# Datasets
## Create a compatible dataset
In order to use this package, you need to provide the datasets. Only two formats are accepted so far:

 - HDF5 file (`.h5`). These files are used for binary datasets. It should have a `"samples"` key inside referring to a `num_samples x num_dimension` float matrix. Optionally, a `"labels"` key can be set with a vector of numerical labels associated to the samples.
 - FASTA file (`.fasta`). These files are used for proteins datasets.

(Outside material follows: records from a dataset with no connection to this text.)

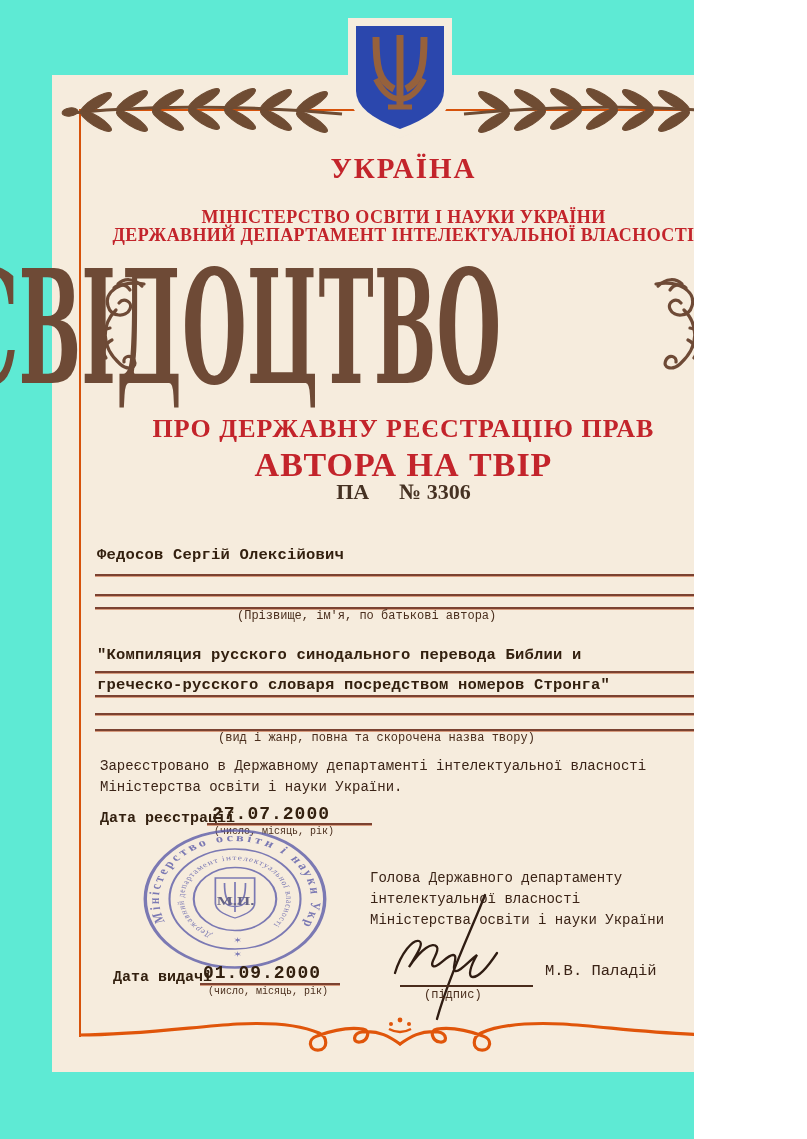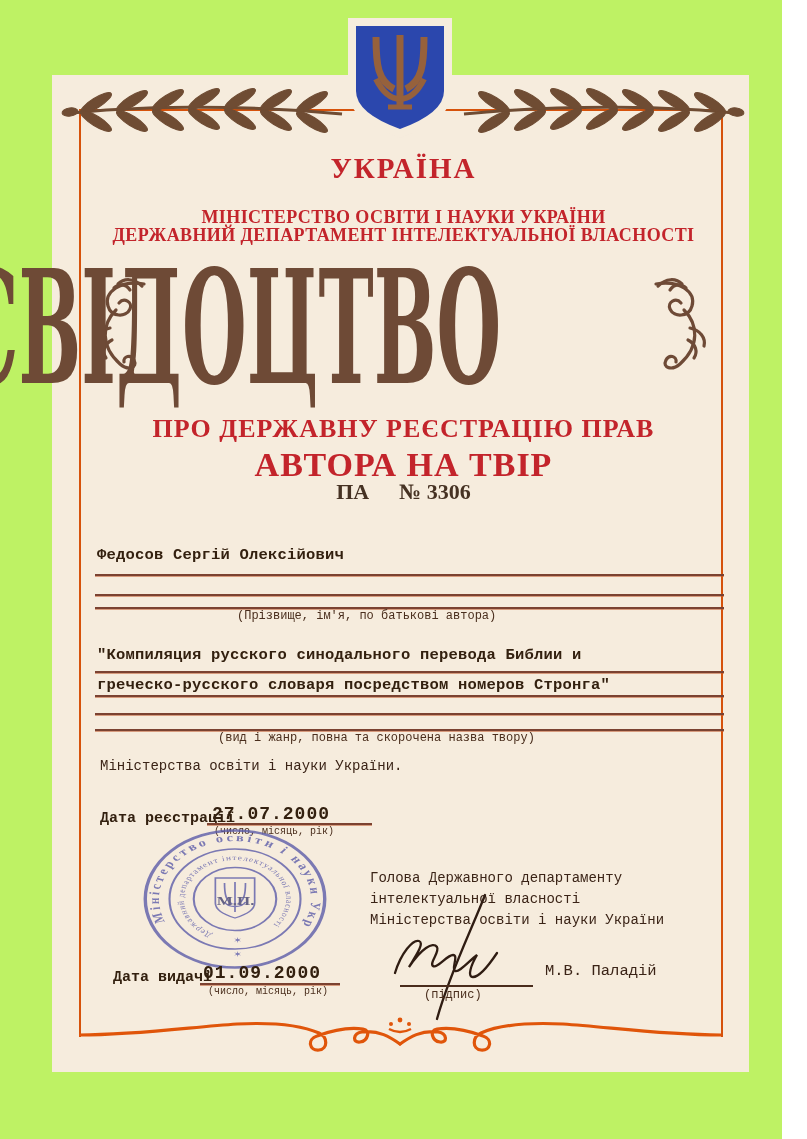--- a/index.html
+++ b/index.html
@@ -1,16 +1,16 @@
 <!DOCTYPE html>
 <html><head>
 <meta charset="utf-8">
 <style>
   html,body{margin:0;padding:0;}
-  .page{position:relative;width:782px;height:1139px;background:#bef264;overflow:hidden;
+  .page{position:relative;width:694px;height:1139px;background:#5eead4;overflow:hidden;
         font-family:"Liberation Serif",serif;}
   .paper{position:absolute;left:52px;top:75px;width:697px;height:997px;background:#f6ecdd;}
   .frame{position:absolute;left:79px;top:109px;width:640px;height:926px;
          border:2px solid #d6520b;border-bottom:none;}
   .abs{position:absolute;}
   .cw{left:0;width:807px;text-align:center;}
   .red{color:#c3242b;}
   .serifb{font-family:"Liberation Serif",serif;font-weight:bold;}
   .mono{font-family:"Liberation Mono",monospace;color:#3b2417;}
   .monob{font-family:"Liberation Mono",monospace;font-weight:bold;color:#33200f;}
@@ -144,20 +144,21 @@
 
   <div class="abs field monob" style="left:97px;top:646px;">"Компиляция русского синодального перевода Библии и</div>
   <div class="fline" style="left:95px;top:671px;width:629px;"></div>
   <div class="abs field monob" style="left:97px;top:676px;">греческо-русского словаря посредством номеров Стронга"</div>
   <div class="fline" style="left:95px;top:695px;width:629px;"></div>
   <div class="fline" style="left:95px;top:713px;width:629px;"></div>
   <div class="fline" style="left:95px;top:729px;width:629px;"></div>
   <div class="abs cap" style="left:218px;top:731px;">(вид і жанр, повна  та скорочена назва твору)</div>
 
   <div class="abs mono body14" style="left:100px;top:756px;">
+    <div>Зареєстровано в Державному департаменті інтелектуальної власності</div>
     <div>Міністерства освіти і науки України.</div>
   </div>
   <div class="abs monob datelbl" style="left:100px;top:810px;">Дата реєстрації</div>
   <div class="abs monob dateval" style="left:212px;top:804px;">27.07.2000</div>
   <div class="fline" style="left:207px;top:823px;width:165px;"></div>
   <div class="abs capsm" style="left:214px;top:826px;">(число, місяць, рік)</div>
 
   <div class="abs mono body14" style="left:370px;top:868px;">
     <div>Голова Державного департаменту</div>
     <div>інтелектуальної власності</div>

An example of the code used to create a valid HDF5 dataset in python:
```python
import h5py
import numpy as np

num_samples = 100
num_dimensions = 27

data = np.random.randn(num_dimensions, num_dimension)

# begin optional
num_classes = 3
labels = np.random.randint(0, num_classes, size=(num_samples,))
# end optional

with h5py.File("my_dataset.h5", "w") as f:
   f["samples"] = data

   # begin optional
   f["labels"] = labels
   # end optional
```

## Command line arguments

When running a script requiring a dataset, you have several flags:
 - `-d` or `--data` The path to the dataset (e.g.`-d ./data/dataset.h5`).
 - `--subset_labels` For datasets with labels specified, it allows to select only a subset of the dataset matching the specified labels. For example setting `-d MNIST --subset_labels 0 1` will load the $0$ and $1$ digits of the MNIST dataset (what we refer to as `MNIST-01` dataset). If specified in a dataset without labels, the full dataset is selected.
 - `--train_size` The proportion of the dataset to use as training dataset. It can go from $0$ to $1$ and the default is $0.6$.
 - `--test_size` Same as above, but for the test dataset. Defaults to $1-$ train size
 - `--use_weights` Compute the weights for protein sequences.
 - `--alphabet` One of `{protein,rna,dna}`. Depends on the type of fasta file you are using.